Groundwater Optimization Handbook by Richard C. Peralta SummaryExisting and impending water shortages argue for improving water quantity and quality management. Groundwater Optimization Handbook: Flow, Contaminant Transport, and Conjunctive Management helps you formulate and solve groundwater optimization problems to ensure sustainable supplies of adequate quality and quantity. It shows you how to more effectively use simulation-optimization (S-O) modeling, an economically valuable groundwater management tool that couples simulation models with mathematical optimization techniques. Written for readers of varying familiarity with groundwater hydrology and mathematical optimization, the handbook approaches complex problems realistically. Its techniques have been applied in many legal settings, with produced strategies providing up to 57% improvement over those developed without S-O modeling.
These techniques supply constructible designs, planning and management strategies, and metrics for performance-based contracts. Office 2010 download italiano crackers. The Shape of Things to Come by H.G. Wells SummaryWhen Dr Philip Raven, an intellectual working for the League of Nations, dies in 1930 he leaves behind a powerful legacy - an unpublished 'dream book'. Inspired by visions he has experienced for many years, it appears to be a book written far into the future: a history of humanity from the date of his death up to 2105. The Shape of Things to Come provides this 'history of the future', an account that was in some ways remarkably prescient - predicting climatic disaster and sweeping cultural changes, including a Second World War, the rise of chemical warfare, and political instabilities in the Middle East.

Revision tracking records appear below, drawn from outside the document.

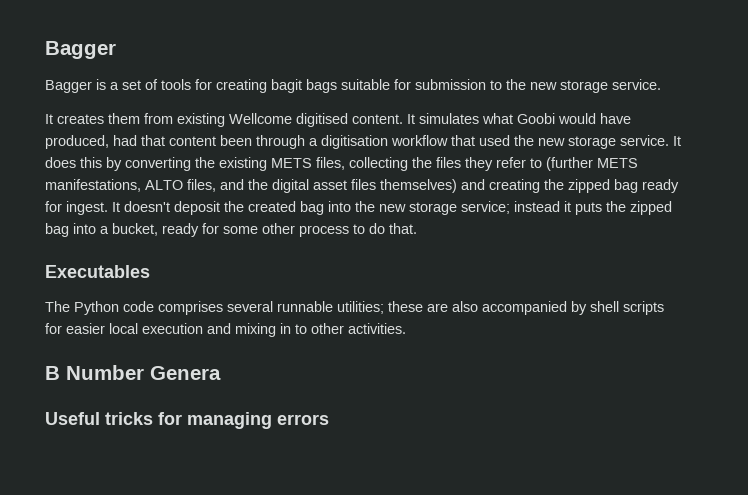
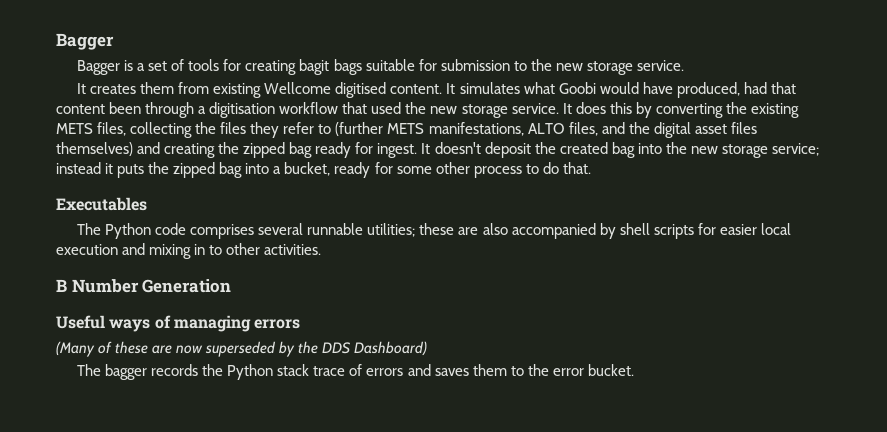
- B Number Genera
+ B Number Generation
- Useful tricks for managing errors
+ Useful ways of managing errors
+ (Many of these are now superseded by the DDS Dashboard)
+ The bagger records the Python stack trace of errors and saves them to the error bucket.

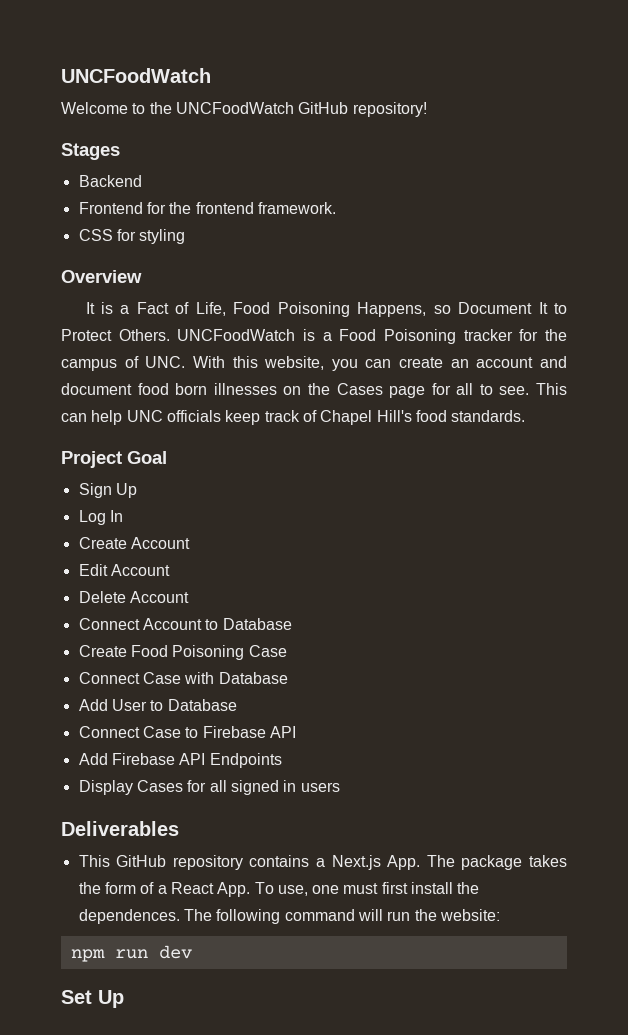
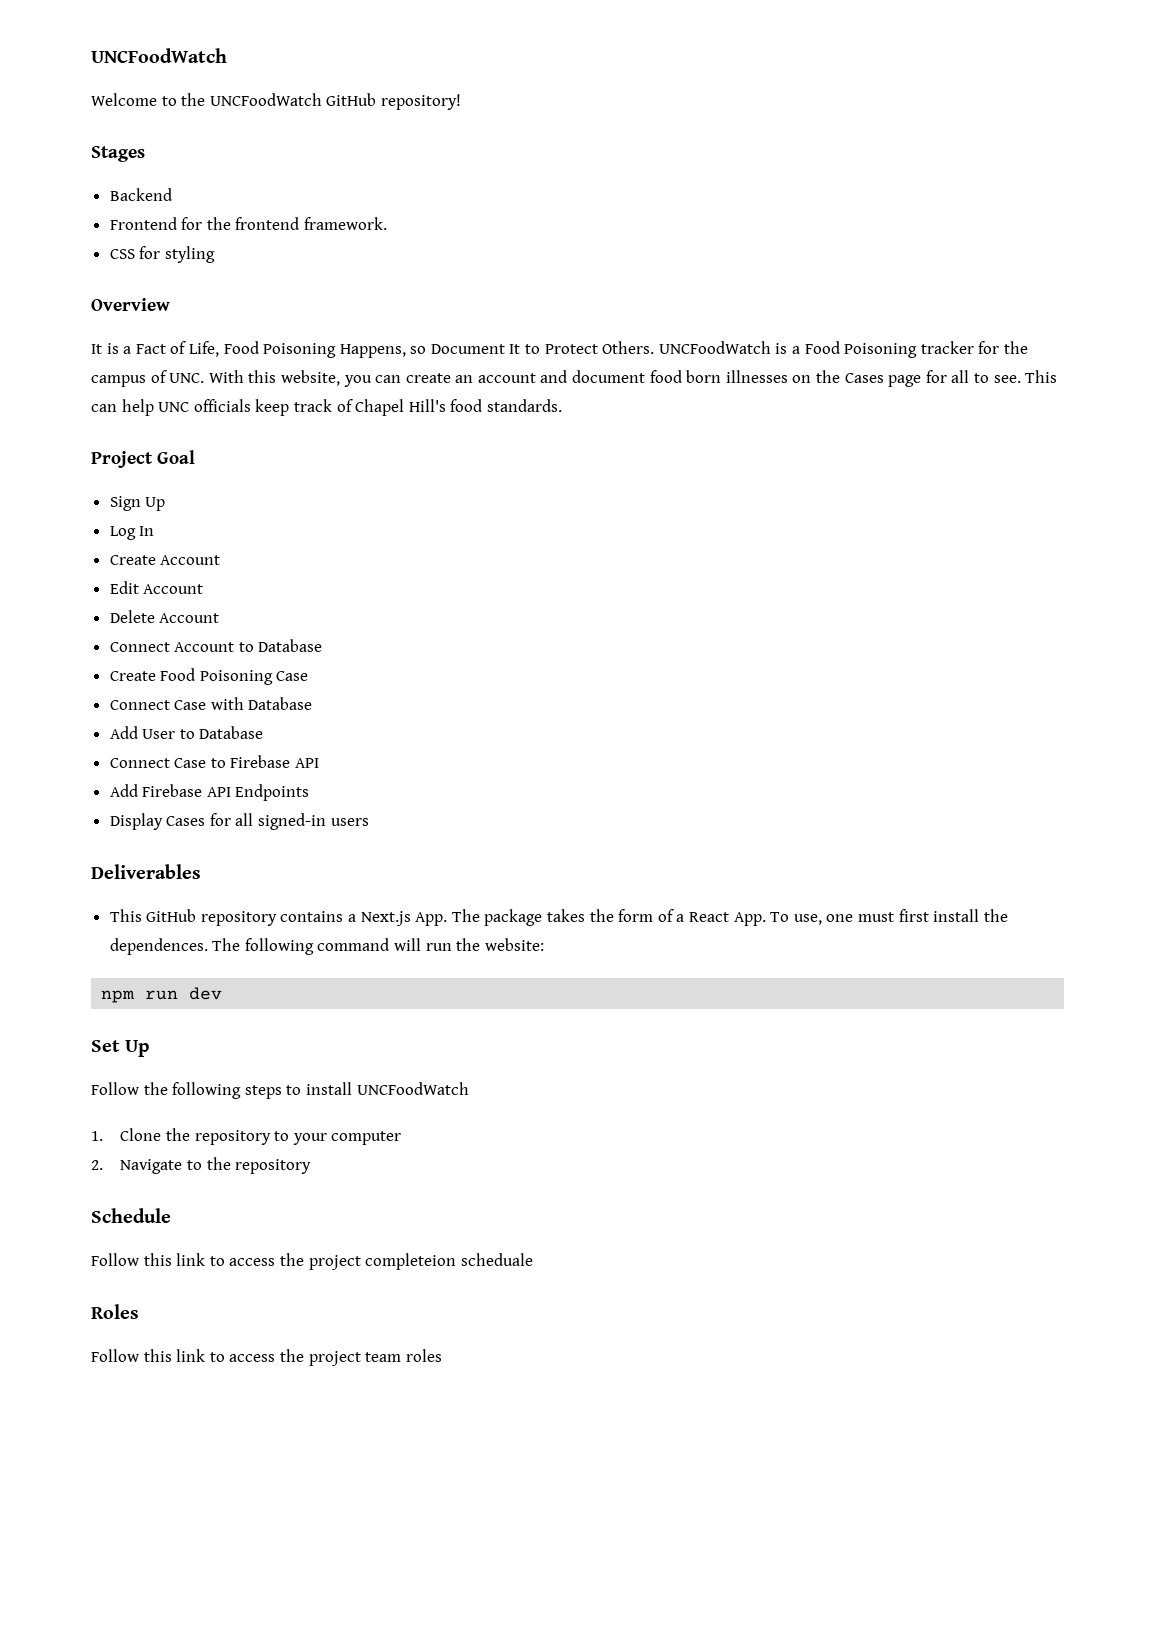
- Display Cases for all signed in users
+ Display Cases for all signed-in users
+ Follow the following steps to install UNCFoodWatch
+ 1. Clone the repository to your computer
+ 2. Navigate to the repository
+ Schedule
+ Follow this link to access the project completeion scheduale
+ Roles
+ Follow this link to access the project team roles

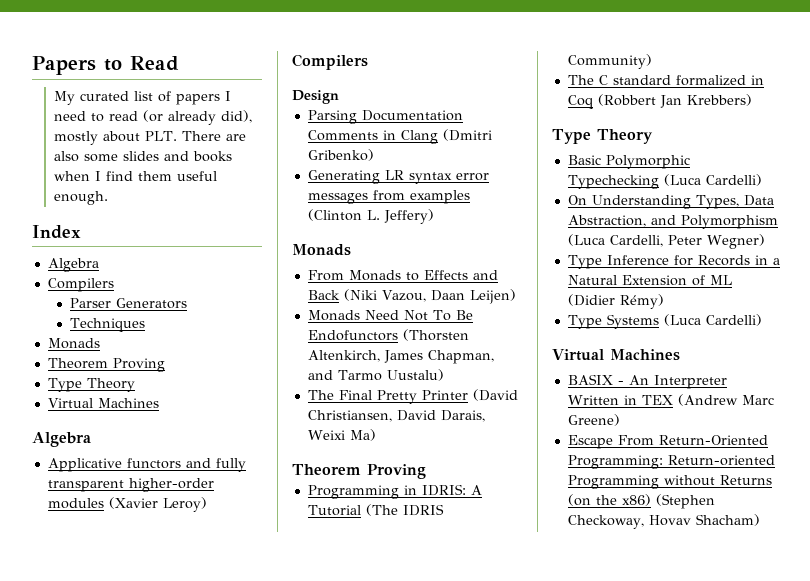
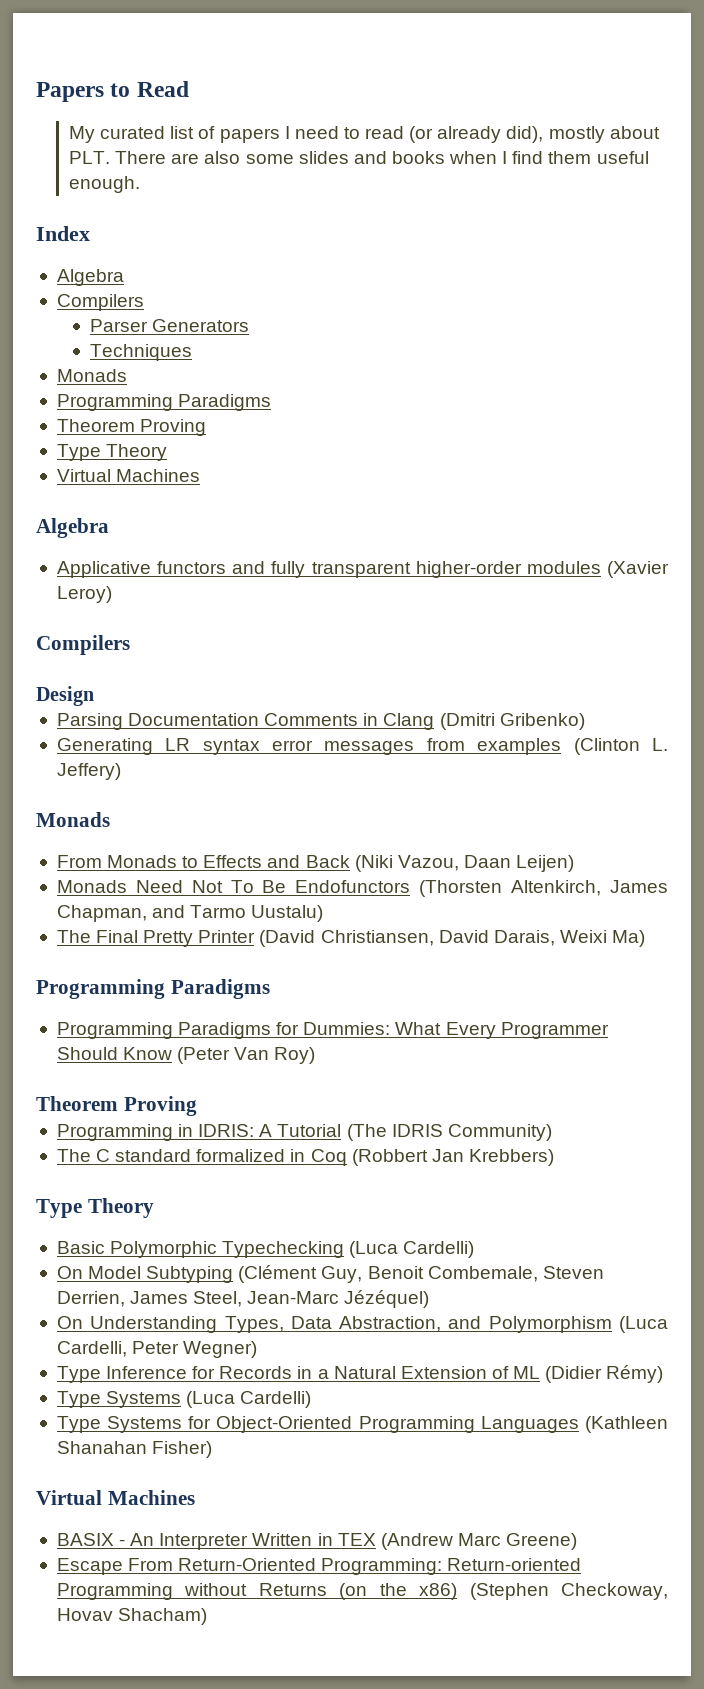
  Techniques
  Monads
+ Programming Paradigms
  The Final Pretty Printer (David Christiansen, David Darais, Weixi Ma)
+ Programming Paradigms
+ Programming Paradigms for Dummies: What Every Programmer Should Know (Peter Van Roy)
+ On Model Subtyping (Clément Guy, Benoit Combemale, Steven Derrien, James Steel, Jean-Marc Jézéquel)
+ Type Systems for Object-Oriented Programming Languages (Kathleen Shanahan Fisher)

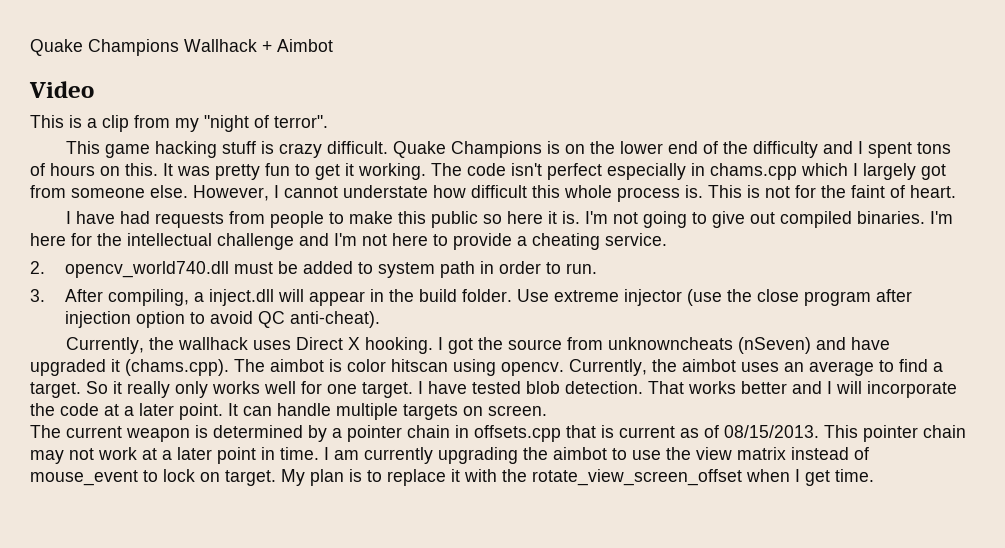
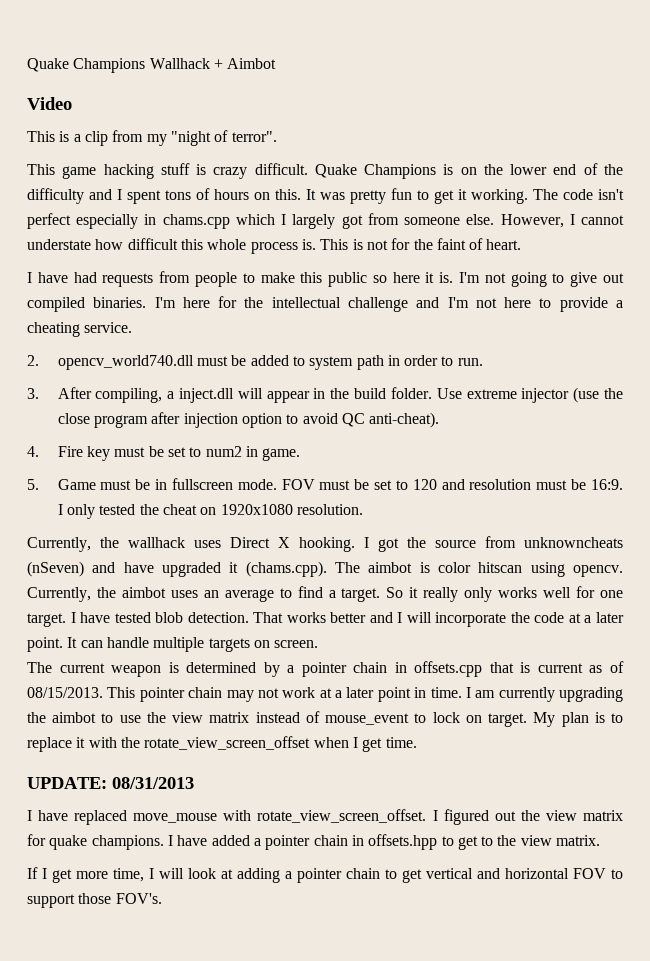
+ 4. Fire key must be set to num2 in game.
+ 5. Game must be in fullscreen mode. FOV must be set to 120 and resolution must be 16:9. I only tested the cheat on 1920x1080 resolution.
+ UPDATE: 08/31/2013
+ I have replaced move_mouse with rotate_view_screen_offset. I figured out the view matrix for quake champions. I have added a pointer chain in offsets.hpp to get to the view matrix.
+ If I get more time, I will look at adding a pointer chain to get vertical and horizontal FOV to support those FOV's.

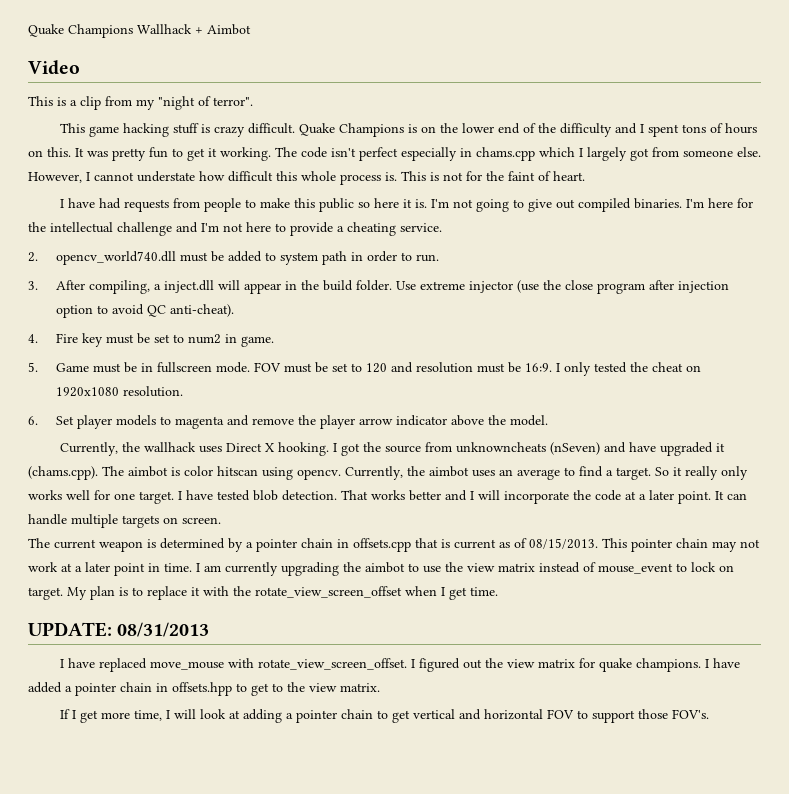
+ 6. Set player models to magenta and remove the player arrow indicator above the model.

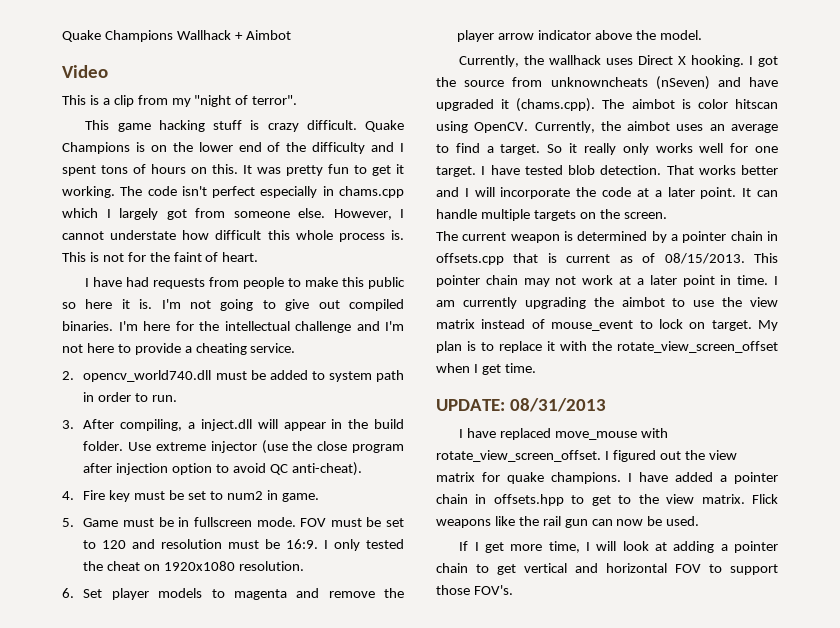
- I got the source from unknowncheats (nSeven) and have upgraded it (chams.cpp). The aimbot is color hitscan using opencv.
+ I got the source from unknowncheats (nSeven) and have upgraded it (chams.cpp). The aimbot is color hitscan using OpenCV.
- It can handle multiple targets on screen.
+ It can handle multiple targets on the screen.
+ Flick weapons like the rail gun can now be used.

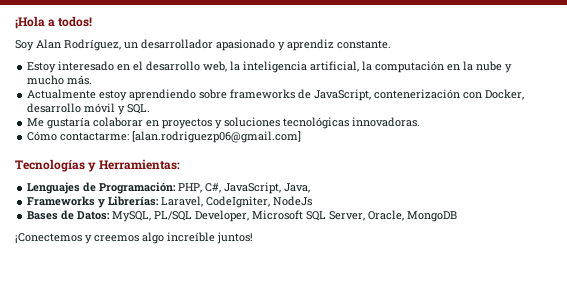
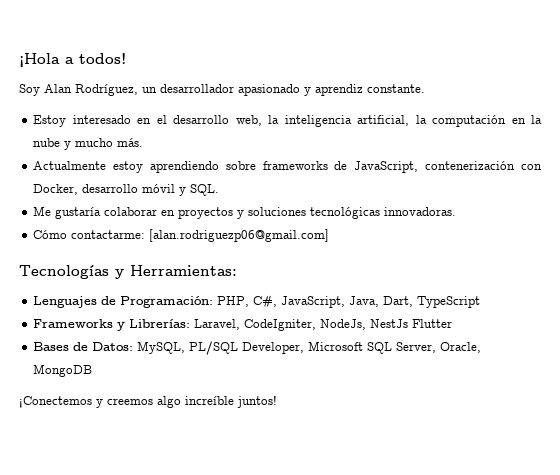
- Lenguajes de Programación: PHP, C#, JavaScript, Java,
+ Lenguajes de Programación: PHP, C#, JavaScript, Java, Dart, TypeScript
- Frameworks y Librerías: Laravel, CodeIgniter, NodeJs
+ Frameworks y Librerías: Laravel, CodeIgniter, NodeJs, NestJs Flutter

The Gulf: The Making of An American Sea by Jack E. Davis SummaryWinner of the 2018 Pulitzer Prize for History Winner of the 2017 Kirkus Prize for Nonfiction A National Book Critics Circle Award for Nonfiction Finalist A New York Times Notable Book of 2017 One of the Washington Post's Best Books of the Year In this “cri de coeur about the Gulf’s environmental ruin” (New York Times), “Davis has written a beautiful homage to a neglected sea” (front page, New York Times Book Review).
Hailed as a “nonfiction epic. In the tradition of Jared Diamond’s best-seller Collapse, and Simon Winchester’s Atlantic” (Dallas Morning News), Jack E. Davis’s The Gulf is “by turns informative, lyrical, inspiring and chilling for anyone who cares about the future of ‘America’s Sea’ ” (Wall Street Journal). Illuminating America’s political and economic relationship with the environment from the age of the conquistadors to the present, Davis demonstrates how the Gulf’s fruitful ecosystems and exceptional beauty empowered a growing nation. Filled with vivid, untold stories from the sportfish that launched Gulfside vacationing to Hollywood’s role in the country’s first offshore oil wells, this “vast and welltold story shows how we made the Gulf.
into a ‘national sacrifice zone’ ” (Bill McKibben). The first and only study of its kind, The Gulf offers “a unique and illuminating history of the American Southern coast and sea as it should be written” (Edward O.